Restate verbatim the span of lines below between the line with "display:flex; align-items:flex-end; justify-content:flex-end;" and the line with "border-radius:15px; background:#2264e5; color:#fde047;", including those two lines, and only that span.

====================

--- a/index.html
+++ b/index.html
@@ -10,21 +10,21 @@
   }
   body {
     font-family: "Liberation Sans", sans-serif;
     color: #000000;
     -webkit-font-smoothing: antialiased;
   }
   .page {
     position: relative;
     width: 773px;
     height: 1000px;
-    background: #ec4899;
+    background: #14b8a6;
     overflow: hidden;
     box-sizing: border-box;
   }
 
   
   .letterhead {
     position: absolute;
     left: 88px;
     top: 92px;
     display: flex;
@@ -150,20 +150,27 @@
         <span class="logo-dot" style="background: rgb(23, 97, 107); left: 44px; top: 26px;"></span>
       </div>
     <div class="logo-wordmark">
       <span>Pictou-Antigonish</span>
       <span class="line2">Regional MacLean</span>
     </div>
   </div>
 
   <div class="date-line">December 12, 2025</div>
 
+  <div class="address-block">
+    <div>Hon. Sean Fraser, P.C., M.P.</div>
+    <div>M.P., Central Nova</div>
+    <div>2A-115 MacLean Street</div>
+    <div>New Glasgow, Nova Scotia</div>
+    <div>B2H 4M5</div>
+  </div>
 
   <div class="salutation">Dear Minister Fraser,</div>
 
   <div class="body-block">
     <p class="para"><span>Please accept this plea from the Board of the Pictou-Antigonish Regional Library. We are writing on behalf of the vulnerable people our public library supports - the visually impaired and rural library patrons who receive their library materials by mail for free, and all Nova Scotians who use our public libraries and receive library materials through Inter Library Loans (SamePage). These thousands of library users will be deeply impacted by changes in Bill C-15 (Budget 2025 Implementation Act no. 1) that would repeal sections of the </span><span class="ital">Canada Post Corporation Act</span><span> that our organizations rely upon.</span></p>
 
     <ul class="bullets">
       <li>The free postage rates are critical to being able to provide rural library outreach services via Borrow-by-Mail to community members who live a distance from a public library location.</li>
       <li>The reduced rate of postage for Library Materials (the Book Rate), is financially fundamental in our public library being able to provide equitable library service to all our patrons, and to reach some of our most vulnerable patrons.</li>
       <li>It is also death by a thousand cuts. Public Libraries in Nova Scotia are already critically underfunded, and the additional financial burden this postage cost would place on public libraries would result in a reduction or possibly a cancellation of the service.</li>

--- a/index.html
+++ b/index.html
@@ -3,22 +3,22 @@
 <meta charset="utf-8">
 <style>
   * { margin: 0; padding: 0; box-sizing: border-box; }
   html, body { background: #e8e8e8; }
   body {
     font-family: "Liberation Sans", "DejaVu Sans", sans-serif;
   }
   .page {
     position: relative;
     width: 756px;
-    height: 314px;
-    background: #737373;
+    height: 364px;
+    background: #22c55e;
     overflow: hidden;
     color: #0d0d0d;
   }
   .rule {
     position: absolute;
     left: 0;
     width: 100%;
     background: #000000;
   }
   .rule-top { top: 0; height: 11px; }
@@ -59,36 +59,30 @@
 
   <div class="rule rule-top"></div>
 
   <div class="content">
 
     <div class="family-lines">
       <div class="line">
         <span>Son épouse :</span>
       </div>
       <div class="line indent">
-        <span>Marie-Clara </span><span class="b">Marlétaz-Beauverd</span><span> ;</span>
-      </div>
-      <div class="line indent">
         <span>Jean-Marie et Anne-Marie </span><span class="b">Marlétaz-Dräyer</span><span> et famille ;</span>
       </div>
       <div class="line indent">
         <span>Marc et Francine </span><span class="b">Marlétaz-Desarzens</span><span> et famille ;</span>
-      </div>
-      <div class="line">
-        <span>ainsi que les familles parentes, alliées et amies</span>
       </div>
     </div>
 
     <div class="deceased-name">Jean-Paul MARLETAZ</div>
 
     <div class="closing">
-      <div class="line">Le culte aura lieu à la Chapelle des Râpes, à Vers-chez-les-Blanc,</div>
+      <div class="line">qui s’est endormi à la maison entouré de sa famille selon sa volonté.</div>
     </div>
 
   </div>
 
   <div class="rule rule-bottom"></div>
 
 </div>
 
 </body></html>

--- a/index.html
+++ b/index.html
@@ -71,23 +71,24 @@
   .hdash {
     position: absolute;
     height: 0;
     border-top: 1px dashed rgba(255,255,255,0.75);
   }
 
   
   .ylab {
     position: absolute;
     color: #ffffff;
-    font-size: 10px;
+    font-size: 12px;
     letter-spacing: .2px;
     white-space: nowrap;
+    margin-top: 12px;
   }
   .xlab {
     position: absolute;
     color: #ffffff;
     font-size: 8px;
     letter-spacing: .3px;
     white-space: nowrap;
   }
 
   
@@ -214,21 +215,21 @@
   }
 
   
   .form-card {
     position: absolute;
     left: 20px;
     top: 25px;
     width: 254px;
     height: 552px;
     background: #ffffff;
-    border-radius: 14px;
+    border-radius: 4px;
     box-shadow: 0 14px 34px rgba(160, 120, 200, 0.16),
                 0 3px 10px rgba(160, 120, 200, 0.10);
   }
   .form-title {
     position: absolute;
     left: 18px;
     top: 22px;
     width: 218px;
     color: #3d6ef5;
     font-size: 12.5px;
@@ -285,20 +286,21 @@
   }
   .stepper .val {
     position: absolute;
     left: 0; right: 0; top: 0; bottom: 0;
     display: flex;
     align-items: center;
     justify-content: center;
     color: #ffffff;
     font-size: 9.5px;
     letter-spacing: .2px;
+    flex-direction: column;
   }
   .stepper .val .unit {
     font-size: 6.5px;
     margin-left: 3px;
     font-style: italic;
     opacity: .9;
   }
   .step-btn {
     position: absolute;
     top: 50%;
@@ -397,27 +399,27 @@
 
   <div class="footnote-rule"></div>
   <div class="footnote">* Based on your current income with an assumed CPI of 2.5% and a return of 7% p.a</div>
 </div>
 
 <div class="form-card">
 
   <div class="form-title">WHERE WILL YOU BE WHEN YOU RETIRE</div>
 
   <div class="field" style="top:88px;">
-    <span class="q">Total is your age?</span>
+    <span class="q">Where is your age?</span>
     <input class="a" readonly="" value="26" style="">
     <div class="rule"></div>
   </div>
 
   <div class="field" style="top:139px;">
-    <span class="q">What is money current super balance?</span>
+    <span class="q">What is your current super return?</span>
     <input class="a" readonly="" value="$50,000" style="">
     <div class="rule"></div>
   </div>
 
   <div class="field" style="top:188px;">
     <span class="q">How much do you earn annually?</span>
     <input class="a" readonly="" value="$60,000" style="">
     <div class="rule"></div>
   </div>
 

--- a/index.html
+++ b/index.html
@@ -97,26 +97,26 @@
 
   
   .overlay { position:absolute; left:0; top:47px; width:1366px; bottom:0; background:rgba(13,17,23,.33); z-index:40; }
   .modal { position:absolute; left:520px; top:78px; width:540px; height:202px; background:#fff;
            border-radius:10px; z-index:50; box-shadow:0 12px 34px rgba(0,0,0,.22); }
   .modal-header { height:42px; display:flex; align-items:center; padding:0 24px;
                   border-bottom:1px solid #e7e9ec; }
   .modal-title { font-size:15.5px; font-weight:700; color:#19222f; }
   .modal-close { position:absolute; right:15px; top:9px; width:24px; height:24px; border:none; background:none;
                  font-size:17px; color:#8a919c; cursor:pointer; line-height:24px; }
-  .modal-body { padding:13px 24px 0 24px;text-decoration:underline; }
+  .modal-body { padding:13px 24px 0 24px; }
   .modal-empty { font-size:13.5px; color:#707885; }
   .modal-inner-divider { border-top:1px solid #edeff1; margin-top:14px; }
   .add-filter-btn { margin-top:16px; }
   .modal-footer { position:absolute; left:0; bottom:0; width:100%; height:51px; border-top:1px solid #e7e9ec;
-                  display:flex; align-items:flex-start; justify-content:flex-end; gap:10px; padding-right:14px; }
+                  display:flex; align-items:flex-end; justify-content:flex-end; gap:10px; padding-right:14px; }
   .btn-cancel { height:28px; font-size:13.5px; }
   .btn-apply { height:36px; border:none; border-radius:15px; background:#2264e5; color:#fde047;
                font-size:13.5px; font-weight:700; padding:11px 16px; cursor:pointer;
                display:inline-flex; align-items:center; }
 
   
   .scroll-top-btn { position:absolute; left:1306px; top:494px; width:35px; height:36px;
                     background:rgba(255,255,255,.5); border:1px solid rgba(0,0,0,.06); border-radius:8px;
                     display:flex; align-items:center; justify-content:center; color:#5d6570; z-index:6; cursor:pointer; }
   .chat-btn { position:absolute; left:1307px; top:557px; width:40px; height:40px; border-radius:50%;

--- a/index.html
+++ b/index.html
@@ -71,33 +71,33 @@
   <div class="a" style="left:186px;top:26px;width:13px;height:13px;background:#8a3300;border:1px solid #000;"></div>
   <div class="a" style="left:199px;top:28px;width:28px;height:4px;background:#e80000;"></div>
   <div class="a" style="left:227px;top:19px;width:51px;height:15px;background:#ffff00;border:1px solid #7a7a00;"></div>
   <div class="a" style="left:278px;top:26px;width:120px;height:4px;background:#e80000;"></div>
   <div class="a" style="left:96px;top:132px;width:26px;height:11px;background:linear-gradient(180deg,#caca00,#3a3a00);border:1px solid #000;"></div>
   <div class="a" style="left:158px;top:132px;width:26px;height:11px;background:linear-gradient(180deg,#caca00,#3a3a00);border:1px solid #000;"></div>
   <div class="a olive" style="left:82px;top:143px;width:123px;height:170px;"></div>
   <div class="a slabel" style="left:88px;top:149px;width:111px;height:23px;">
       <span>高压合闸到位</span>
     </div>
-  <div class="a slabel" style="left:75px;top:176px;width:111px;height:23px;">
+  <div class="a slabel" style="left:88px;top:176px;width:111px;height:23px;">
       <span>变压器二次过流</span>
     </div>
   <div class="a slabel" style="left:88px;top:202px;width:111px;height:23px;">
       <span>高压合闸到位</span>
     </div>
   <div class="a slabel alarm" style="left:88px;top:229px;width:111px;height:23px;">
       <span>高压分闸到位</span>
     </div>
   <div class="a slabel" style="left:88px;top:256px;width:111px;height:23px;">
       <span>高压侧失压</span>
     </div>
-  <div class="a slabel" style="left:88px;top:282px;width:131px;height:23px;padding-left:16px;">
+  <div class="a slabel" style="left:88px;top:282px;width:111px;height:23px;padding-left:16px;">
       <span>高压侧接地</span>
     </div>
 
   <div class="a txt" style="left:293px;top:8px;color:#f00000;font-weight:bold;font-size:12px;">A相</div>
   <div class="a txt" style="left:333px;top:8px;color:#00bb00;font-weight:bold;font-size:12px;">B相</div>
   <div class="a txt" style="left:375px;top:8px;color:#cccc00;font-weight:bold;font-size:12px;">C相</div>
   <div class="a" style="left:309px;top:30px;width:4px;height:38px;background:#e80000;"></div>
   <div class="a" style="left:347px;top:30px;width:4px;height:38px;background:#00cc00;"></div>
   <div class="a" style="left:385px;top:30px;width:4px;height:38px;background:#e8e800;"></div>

====================

▶ **EXERCISE SOLUTION**:
+                  display:flex; align-items:flex-end; justify-content:flex-end; gap:10px; padding-right:14px; }
   .btn-cancel { height:28px; font-size:13.5px; }
   .btn-apply { height:36px; border:none; border-radius:15px; background:#2264e5; color:#fde047;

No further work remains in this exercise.